La vecindad es el espacio de los buenos días, del disfrute de encontrarnos y de la convivencia, también es donde los problemas se resuelven entre varios y donde el bienestar de uno, es la alegría de todos.
En muchos de los barrios de nuestra ciudad la vecindad es una fiesta, desde el saludo cotidiano hasta la preocupación genuina por las dificultades del otro son el pan de cada día. Muchas veces he visto solidaridad cuando el dolor se les hace insoportable y cuando todo su mundo parece fracasar.
Ese amor por el otro, por su bien, lo conservan en el tiempo. Recuerdo como en el barrio Altos de la Torre un grupo de mujeres, dándose cuenta de las dificultades económicas por las que pasaba una vecina, se organizaron para garantizar que todos los días tuviera comida, y para que no se sintiera mal por saber que todas estaban enteradas, nombraron a una para que en cada jornada, y solo a nombre de ella, llevara hasta su casa los alimentos que todas preparaban.
Nuestros barrios están llenos de gestos como estos, de historias comunes, donde se comparten esfuerzos para construir un mejor lugar para vivir. Muchas veces, incluso a pesar del dolor, allí se generan hermosos lazos de fraternidad que le permiten a sus habitantes atravesar cada día con más
fuerza y esperanza. Para eso sirven las redes de amor y la vida en comunidad, está comprobado.
Hace unos años, en el corregimiento Altavista, conocí sobre un convite que se organizó para ayudar a un niño que padecía una enfermedad que le impedía desplazarse por sus propios medios. Los vecinos adecuaron una silla, a la que con el tiempo le fueron introduciendo ingeniosas reformas, y
organizados en grupos, se turnaban para llevar al niño al colegio cada día. Durante años lo trasladaron entre escalas y dificultades del terreno hasta que el chico pudo graduarse.

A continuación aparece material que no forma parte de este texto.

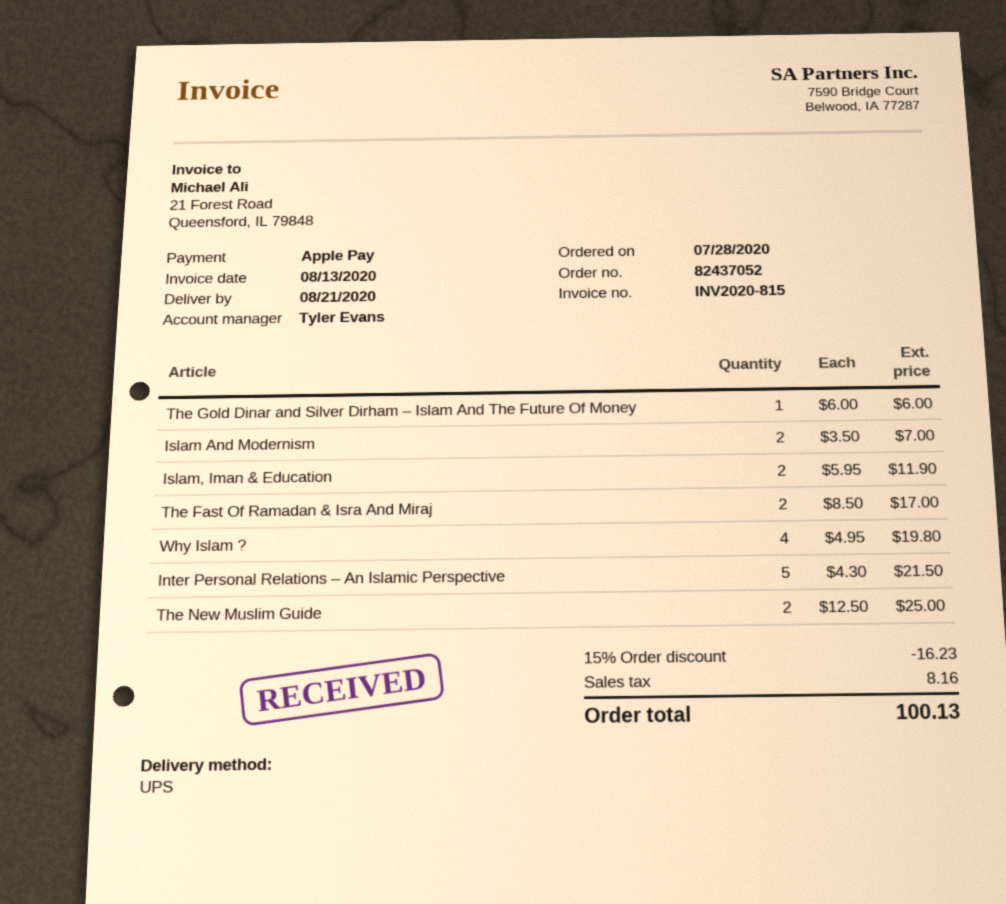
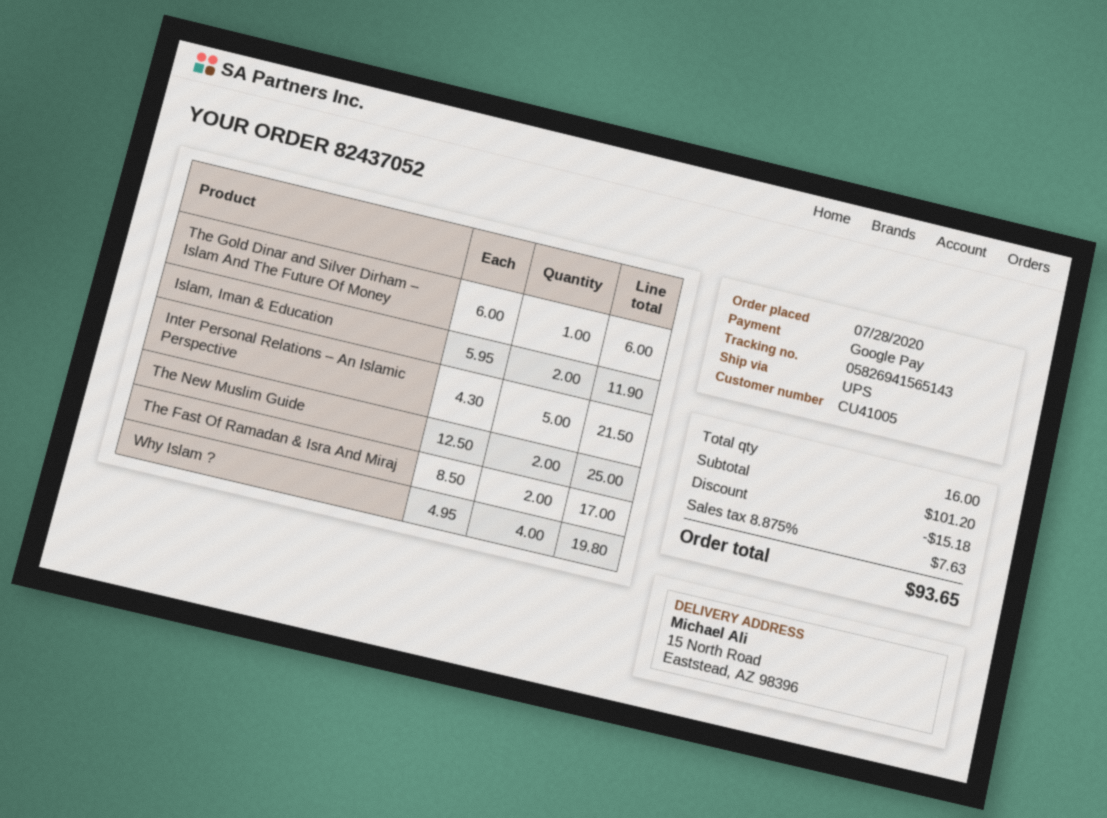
payment method: Apple Pay -> Google Pay
Islam And Modernism: 2 x 3.50 = 7.00 -> none
discount: 16.23 -> 15.18
tax: 8.16 -> 7.63
total: 100.13 -> 93.65

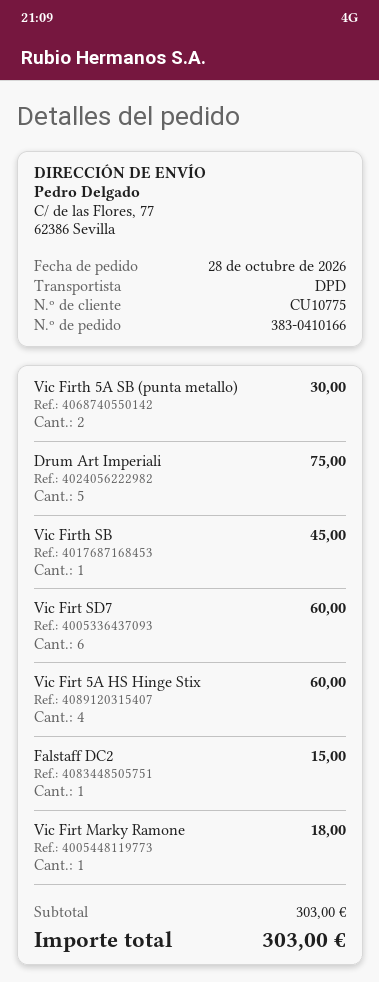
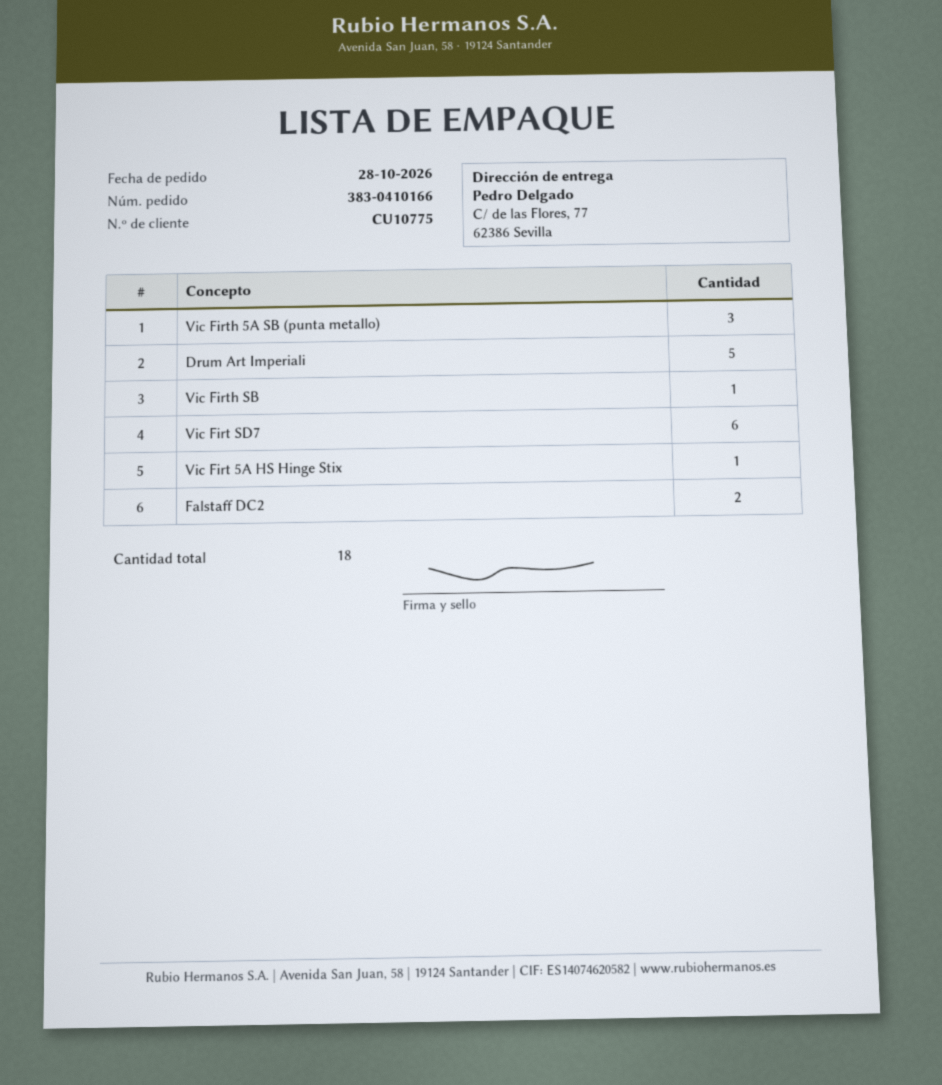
Vic Firth 5A SB (punta metallo): 2 -> 3
Vic Firt 5A HS Hinge Stix: 4 -> 1
Falstaff DC2: 1 -> 2
Vic Firt Marky Ramone: 1 -> none

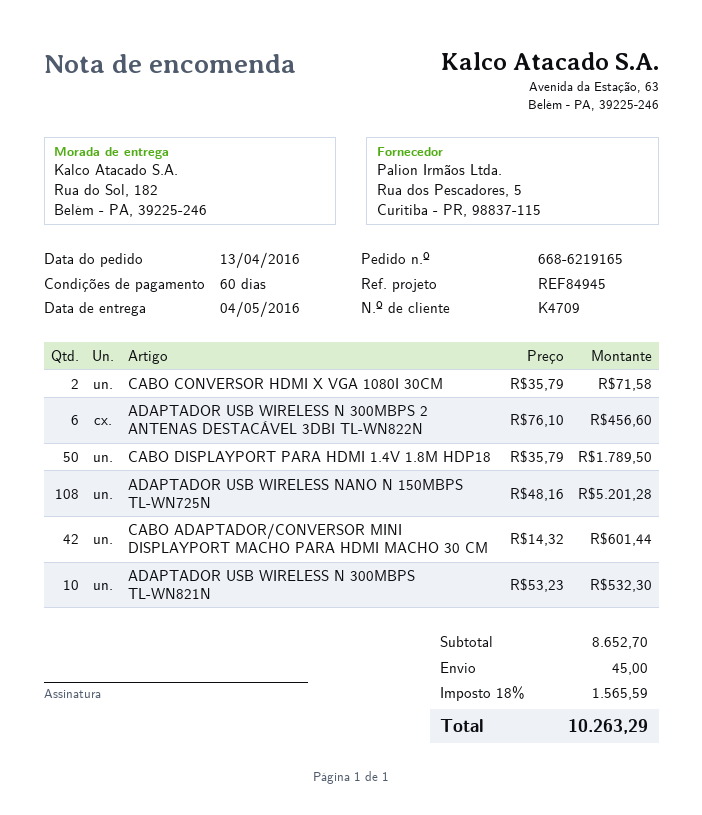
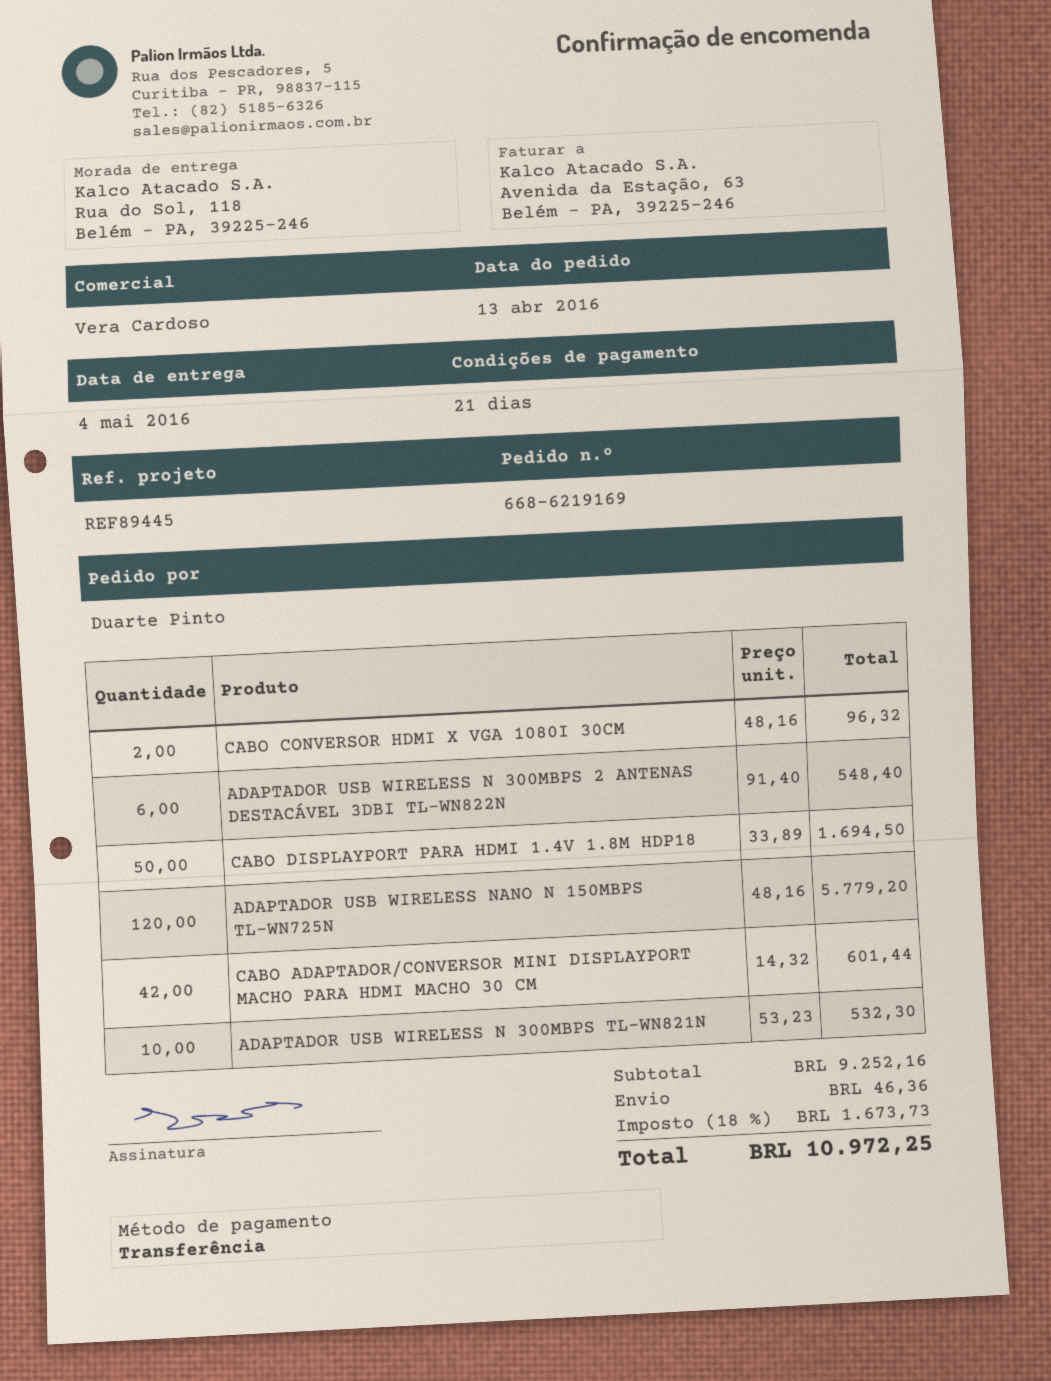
order number: 668-6219165 -> 668-6219169
payment terms: 60 days -> 21 days
reference: REF84945 -> REF89445
ship to: Rua do Sol, 182, Belém - PA, 39225-246 -> Rua do Sol, 118, Belém - PA, 39225-246
CABO CONVERSOR HDMI X VGA 1080I 30CM: 2 x 35.79 = 71.58 -> 2 x 48.16 = 96.32
ADAPTADOR USB WIRELESS N 300MBPS 2 ANTENAS DESTACÁVEL 3DBI TL-WN822N: 6 x 76.10 = 456.60 -> 6 x 91.40 = 548.40
CABO DISPLAYPORT PARA HDMI 1.4V 1.8M HDP18: 50 x 35.79 = 1789.50 -> 50 x 33.89 = 1694.50
ADAPTADOR USB WIRELESS NANO N 150MBPS TL-WN725N: 108 x 48.16 = 5201.28 -> 120 x 48.16 = 5779.20
subtotal: 8652.70 -> 9252.16
shipping: 45.00 -> 46.36
tax: 18% = 1565.59 -> 18% = 1673.73
total: 10263.29 -> 10972.25

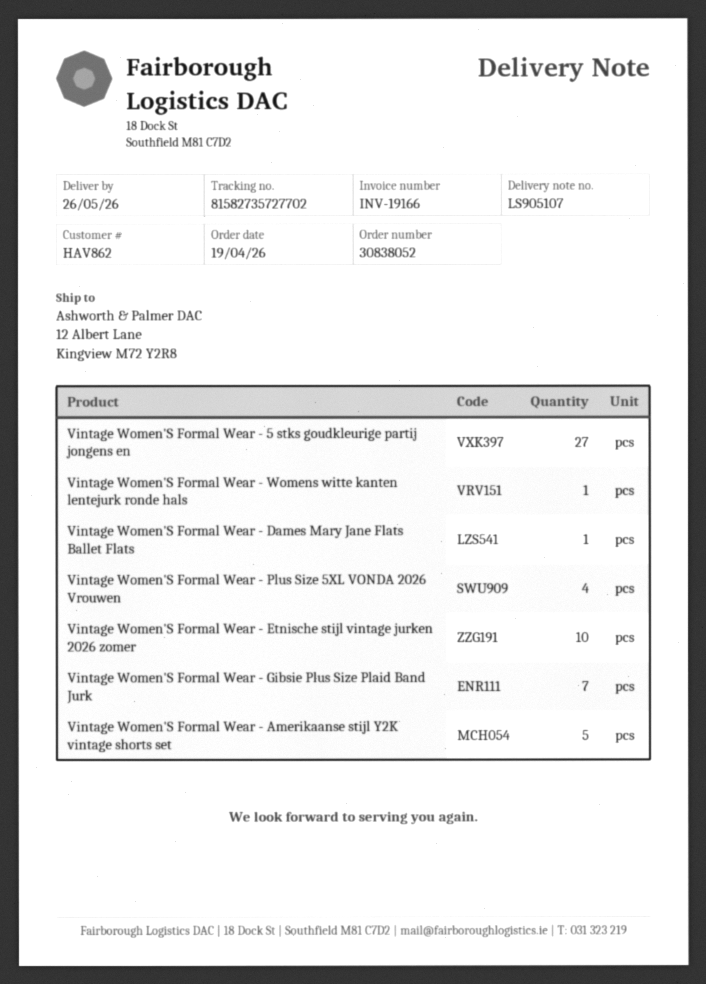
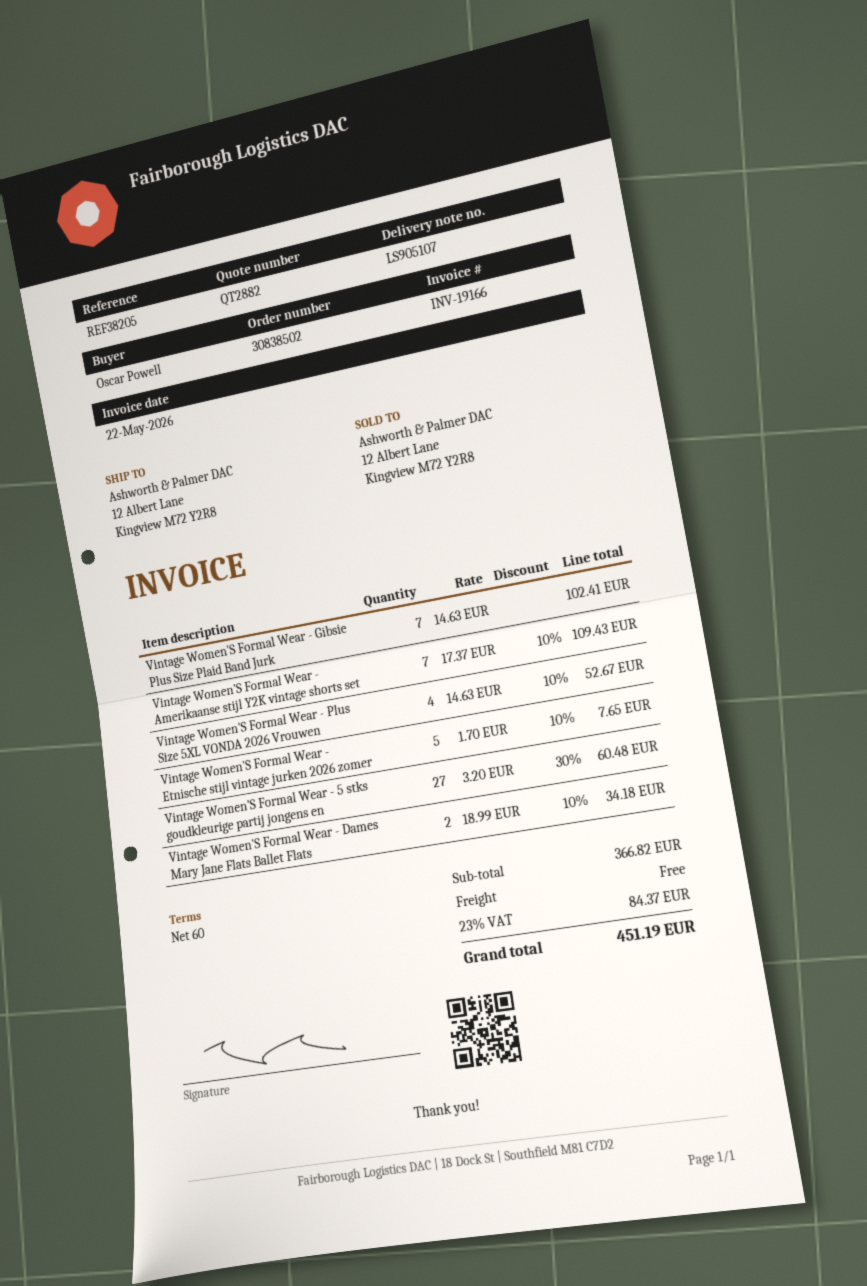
order number: 30838052 -> 30838502
Vintage Women'S Formal Wear - Womens witte kanten lentejurk ronde hals: 1 -> none
Vintage Women'S Formal Wear - Dames Mary Jane Flats Ballet Flats: 1 -> 2
Vintage Women'S Formal Wear - Etnische stijl vintage jurken 2026 zomer: 10 -> 5
Vintage Women'S Formal Wear - Amerikaanse stijl Y2K vintage shorts set: 5 -> 7

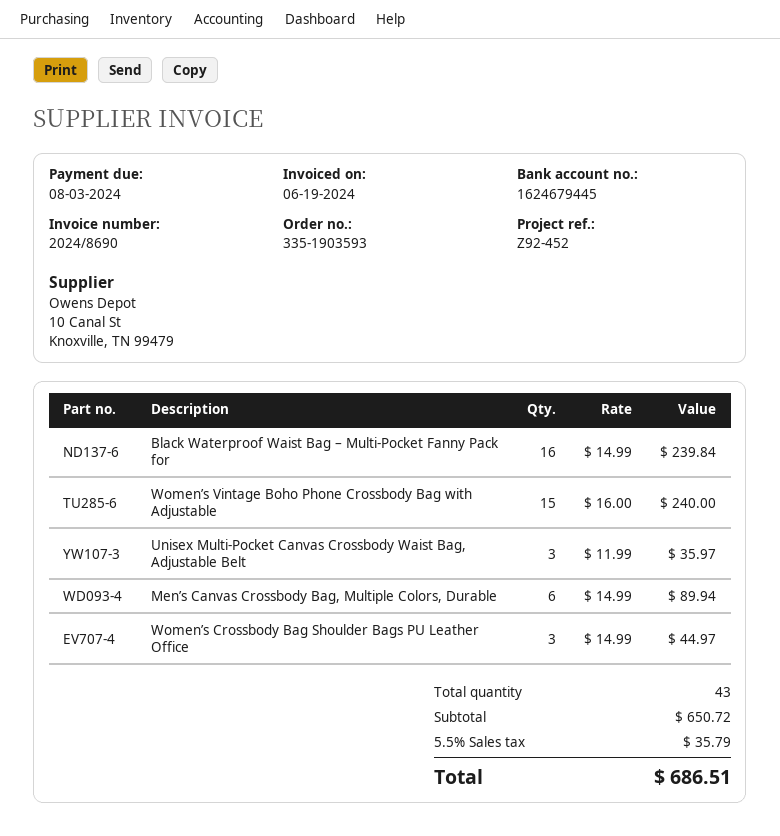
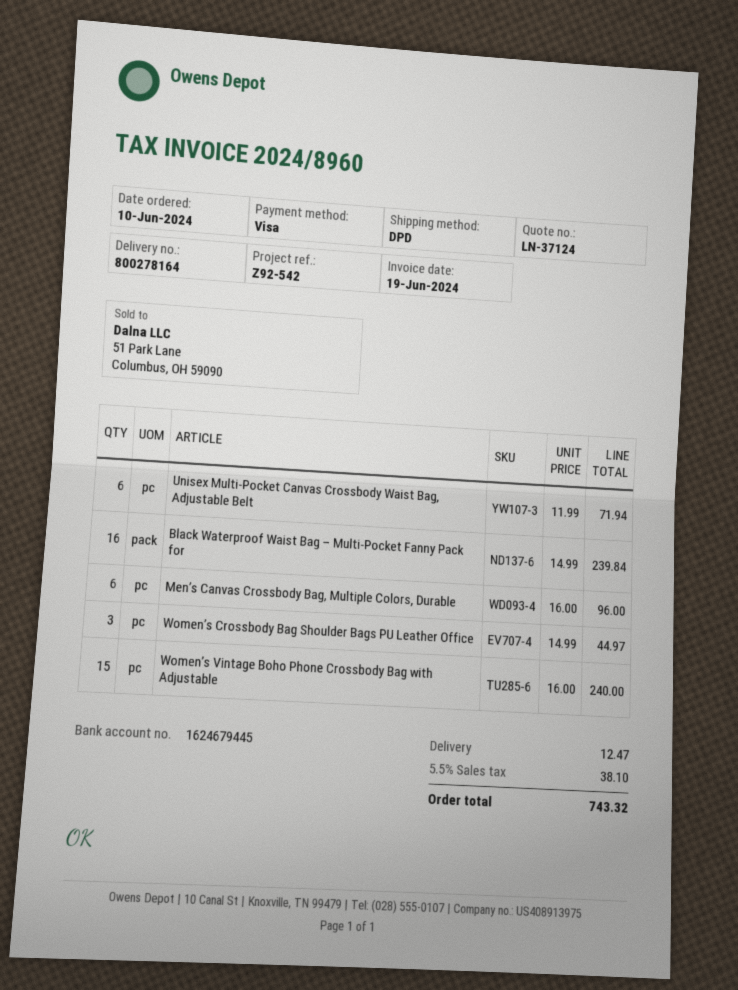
invoice number: 2024/8690 -> 2024/8960
reference: Z92-452 -> Z92-542
Unisex Multi-Pocket Canvas Crossbody Waist Bag, Adjustable Belt: 3 x 11.99 = 35.97 -> 6 x 11.99 = 71.94
Men’s Canvas Crossbody Bag, Multiple Colors, Durable: 6 x 14.99 = 89.94 -> 6 x 16.00 = 96.00
shipping: none -> 12.47
tax: 5.5% = 35.79 -> 5.5% = 38.10
total: 686.51 -> 743.32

Si todos nos atreviéramos a dejar nuestras trincheras de seguridad y diéramos pasos para construir una vida en comunidad, si por un instante nos preocuparan los problemas del otro, si nos dispusiéramos a pedir ayuda al vecino cuando tenemos una dificultad, si pensáramos por un instante que tenemos más cosas en común de las que creemos e hiciéramos un pequeño esfuerzo por ponerlas al servicio de la convivencia, si copiáramos de nuestros ancestros el amor por el vecino, ¿no creen que estaríamos construyendo una ciudad más amable?
Por Gerardo Pérez, Bajo la piel de Medellín.